Burt consulta sa montre, se renversa dans son fauteuil et sourit. Cette proposition n’était guère dans sa ligne, mais dans l’éditorial du Terrestrial Post, paru le matin même, on le qualifiait de « politicien consommé qui s’était particulièrement distingué à l’International Congress » et il en était encore tout gonflé de fierté.
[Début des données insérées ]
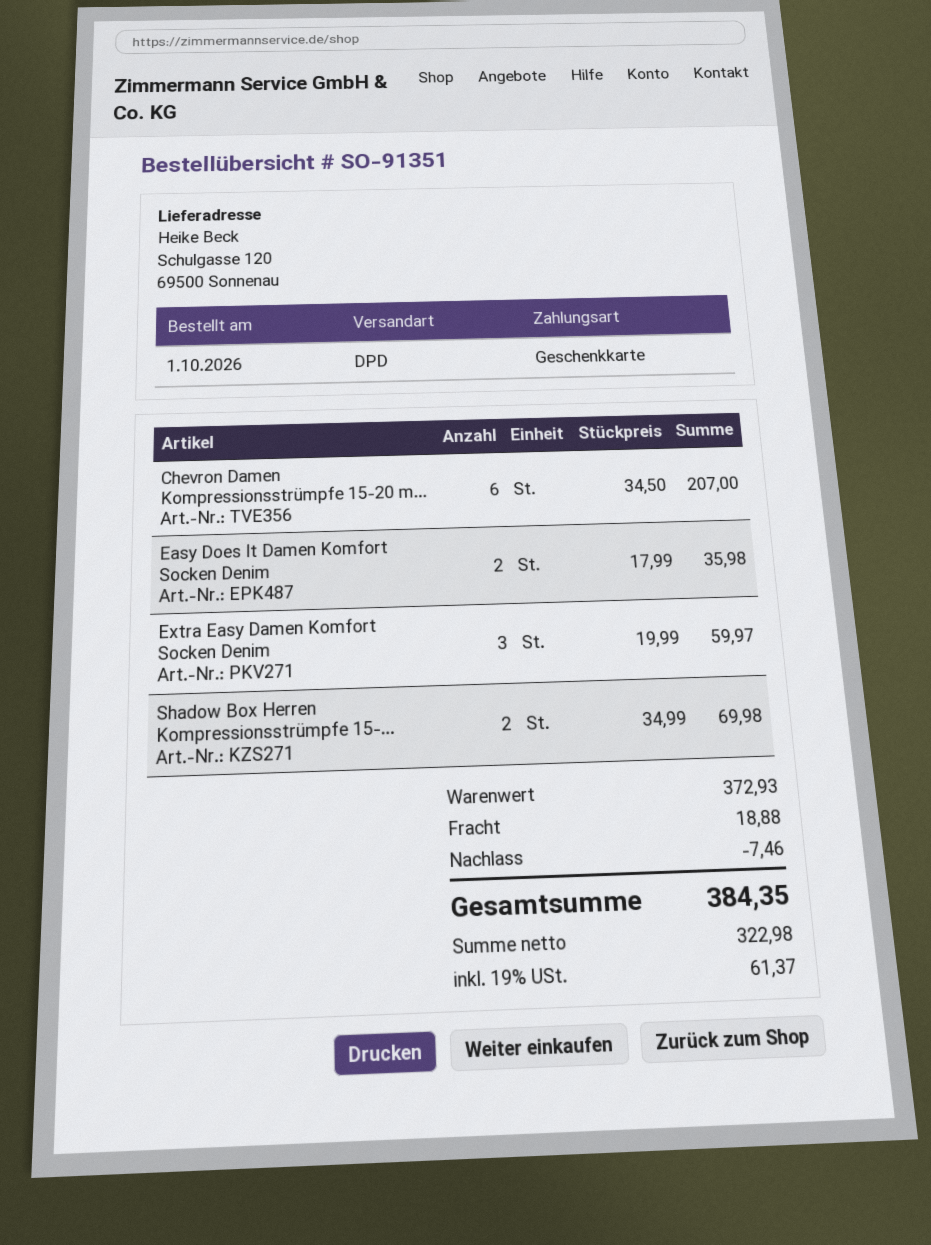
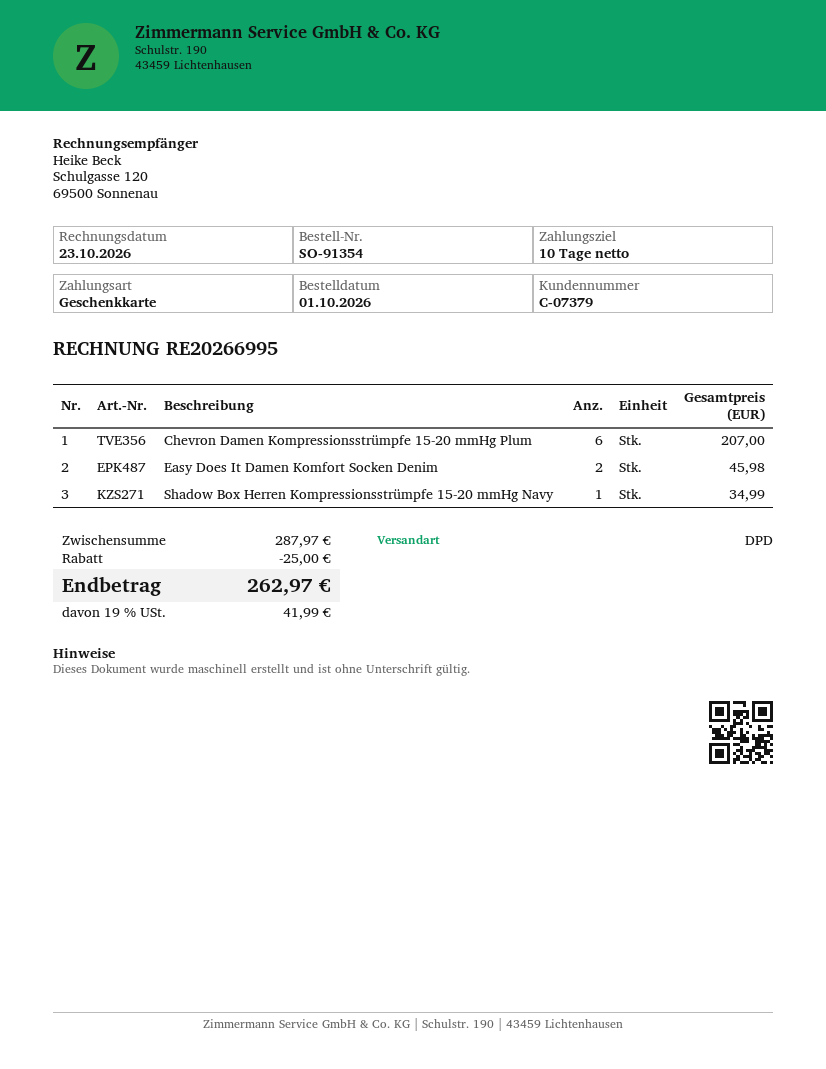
order number: SO-91351 -> SO-91354
Easy Does It Damen Komfort Socken Denim: 2 for 35.98 -> 2 for 45.98
Extra Easy Damen Komfort Socken Denim: 3 for 59.97 -> none
Shadow Box Herren Kompressionsstrümpfe 15-...: 2 for 69.98 -> 1 for 34.99
subtotal: 372.93 -> 287.97
discount: 7.46 -> 25.00
shipping: 18.88 -> none
tax: 19% = 61.37 -> 19% = 41.99
total: 384.35 -> 262.97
« Ce serait une erreur d’imaginer que les gens demandent qu’on protège leur vie et leur environnement, et qu’ils témoigneraient de la reconnaissance à un idéaliste qui mènerait le combat dans ce sens. Les gens ne pensent qu’à leur confort personnel. Nous en avons eu la preuve lorsque au XXe siècle la question de l’environnement s’est posée de façon aiguë. Quand il fut démontré que la cigarette augmentait le risque de contracter le cancer du poumon, la solution la plus évidente aurait consisté à cesser de fumer. Au lieu de cela les gens réclamèrent des cigarettes ne présentant pas ce grave inconvénient. Quand il fut prouvé que les moteurs à combustion interne polluaient dangereusement l’atmosphère, le plus simple aurait été de renoncer à de tels moteurs, mais les gens se contentèrent de réclamer des moteurs similaires n’offrant pas cet inconvénient.
« Alors, jeune homme, ne me demandez pas d’intervenir pour qu’on mette fin au Pompage. L’économie et le confort de la planète tout entière en dépendent. Dites-moi plutôt comment éviter que le Pompage fasse exploser le Soleil.
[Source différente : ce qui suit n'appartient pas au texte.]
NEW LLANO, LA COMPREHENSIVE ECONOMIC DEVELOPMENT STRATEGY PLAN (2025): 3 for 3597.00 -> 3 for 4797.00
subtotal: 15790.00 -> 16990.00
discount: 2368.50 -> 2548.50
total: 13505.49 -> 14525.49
— Ce n’est pas dans nos possibilités, sénateur, dit gravement Lamont. Ce qui est en jeu est d’une importance cruciale. Nous n’avons pas d’autre choix que d’arrêter le Pompage.
— Et revenir à l’état où nous nous trouvions avant qu’entre en fonction la Pompe à Électrons ?
— Malheureusement oui. C’est une nécessité absolue.
— Dans ce cas il vous faut nous fournir au plus vite la preuve que c’est vous qui êtes dans le vrai.
— La preuve, fit sèchement Lamont, elle vous sera donnée quand le Soleil explosera. Mais je ne pense pas que vous vouliez aller jusque-là.
— Ce n’est peut-être pas inéluctable. Comment se fait-il que vous n’obteniez pas l’appui d’Hallam ?
— Parce que c’est un petit monsieur qui se prétend le père de la Pompe à Électrons. Comment pourrait-il admettre que son enfant détruise la planète ?
— Oui, je vois ce que vous voulez dire, mais n’empêche que pour le monde entier il est le père de la Pompe à Électrons et lui seul aurait suffisamment de poids pour nous convaincre de mettre fin au Pompage.
— Jamais il ne s’y résoudra, fit Lamont en secouant la tête. Il préférerait encore voir le Soleil exploser.
— Alors forcez-lui la main. Vous avez édifié une théorie, mais une théorie est par elle-même sans signification. Il doit exister un moyen de la démontrer. La baisse du taux de radioactivité, disons de l’uranium, dépend de l’interaction qui se produit à l’intérieur du noyau. Ce taux a-t-il évolué dans la proportion prévue par votre théorie, et non par celle généralement admise ?
— La radioactivité normale, fit Lamont en secouant de nouveau la tête, dépend d’une faible interaction nucléaire, et malheureusement des expériences de ce genre ne nous apportent que des preuves peu concluantes. Quand nous en obtiendrons d’indiscutablement concluantes, il sera trop tard.